She is SO DAMN STUBBORN about eating. I'm assuming she was a pet because she is very friendly and social, and the day I took her in she ate iceberg like there was no tomorrow. I think the person who had her last didn't know much and didn't take very good care of her. I make her a fresh salad every day with a variety of greens, shredded carrots, some native grass, and maybe some creosote. When(if) she eats, she mainly picks out a few greens and goes back to sleep. If I dust her salad with a Ca supplement she won't even do that. I'm new at this and have been trying to soak up as much info as possible. I need advice! 
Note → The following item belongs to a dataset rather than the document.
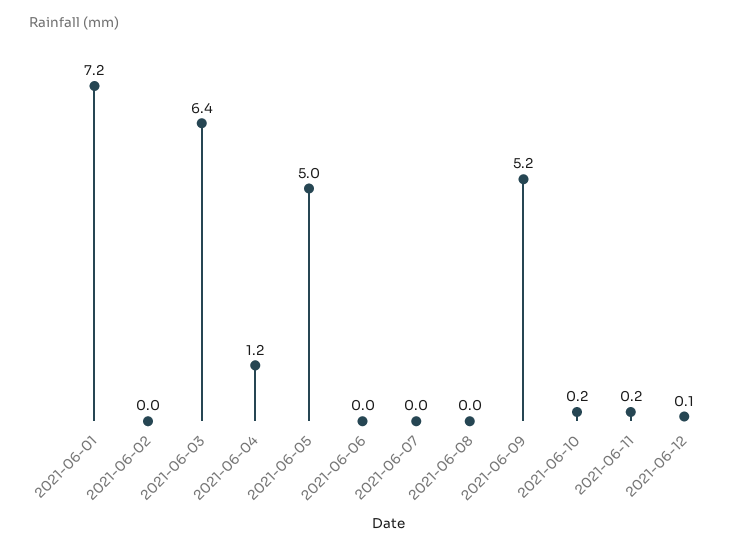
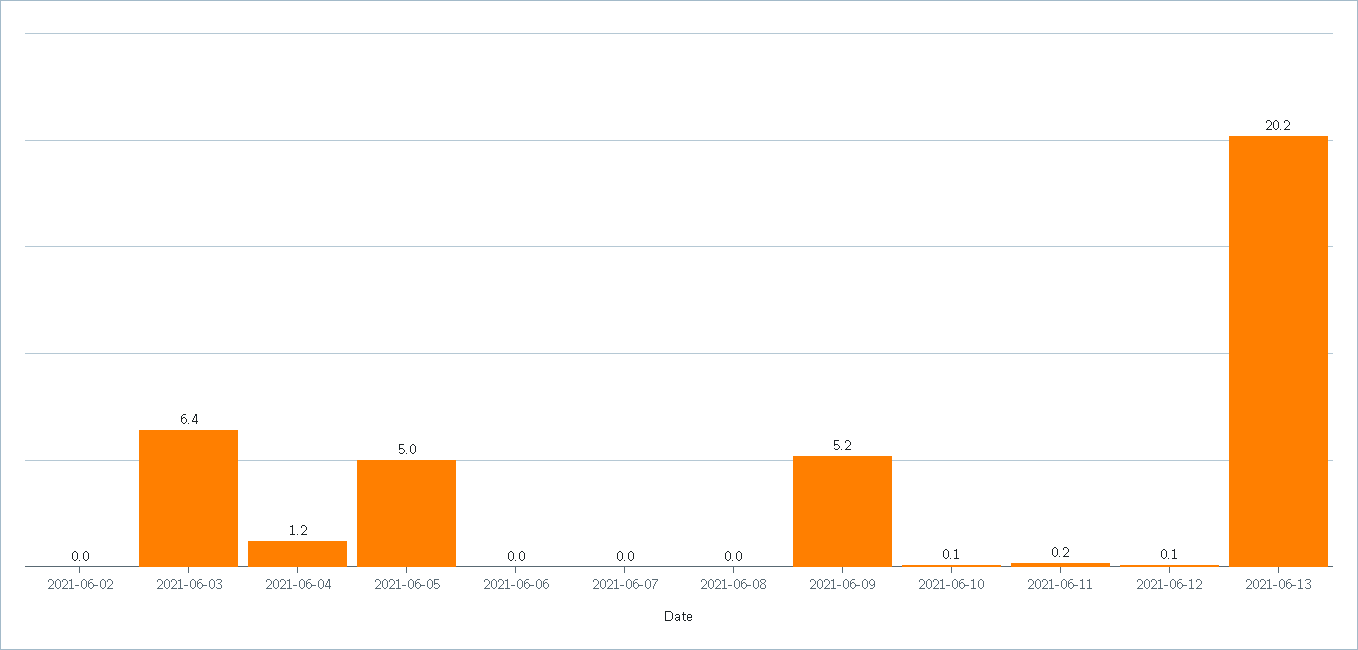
2021-06-01: 7.2 -> none
2021-06-10: 0.2 -> 0.1
2021-06-13: none -> 20.2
I have her indoors, I mixed native soil with some peat moss for her substrate, I've got her under a mercury vapor lamp during the day and a porcelin heat bulb at night (it does get nippy in the room shes in). 

Oh, and her name is Zen.


----------



## longbeachskunk (Nov 18, 2008)

Hi there Hippiesicle, poor Zen! She's lucky to have found someone to nurse her back to health and take good care of her. Here is a link I found on a post yesterday 
Tortoise Group Pamphlet

Its a good one to start with. There are also other threads that have links to a diet sheet pn what they should and shouldn't be eating, I'll dig that up for you...


----------



## Yvonne G (Nov 18, 2008)

Hi Hippiesicle: You told us the name of your new tortoise, but what is YOUR name? Since you had good luck getting her to eat iceburg lettuce, I would pulverize the iceburg lettuce in a blender then pour it over a pile of the more healthful greens. She will think because of the iceburg smell that the whole pile is her fave. While you're at it, add a bit of calcium to the blender, but not too much. Some tortoises just absolutely WILL NOT eat the food if they smell the calcium. Be sure this tortoise gets some outside time. You said her shell is soft. She really needs the vit.d from the sun to make her calcium work. So if you can't have her be outside, then you MUST invest in an expensive UVB bulb. There is quite a dialog here on the forum about these bulbs and which is the best one. (I don't use them, so can't advise you) I'd love to see a picture of Zen. Desert tortoises are among one of my favorites (along with box turtles, Burmese, Aldabras, Sulcatas, Leopards, Stars, red/and yellowfoots ...well, you get the picture!!).

Yvonne


----------



## Hippiesicle (Nov 18, 2008)

My name is CJ. The mercury vapor bulb I have her under emmits UVB and a small amount of UVA. It was damn expensive. $70!!!


----------



## Yvonne G (Nov 18, 2008)

Hi CJ: She's (he's??) a real cutey pie. Thanks for sharing.

Yvonne


----------



## longbeachskunk (Nov 18, 2008)

awe she's adorable. She looks really good. Congrats on your new little friend!


----------



## Hippiesicle (Nov 18, 2008)

she won't even eat Opuntia cactus! Man shes making me worry!


----------



## Crazy1 (Nov 19, 2008)

CJ, This is hibernation time for DT even in Az. Check your temps and the time your MVB is on. S/he will need about 14-16 hours of light. Heat should be a basking spot of about 90 degrees F (32 C) or so night time temps should be about 60 or above if you don't want it to hibernate, and you don't want it to hibernate, as this is its first year with you. Here is a site that gives you some info on your tort. http://www.chelonia.org/Articles/Gagassiziicare.htm
I know you have had it now for about 2 months or so and I am not directing this just to you.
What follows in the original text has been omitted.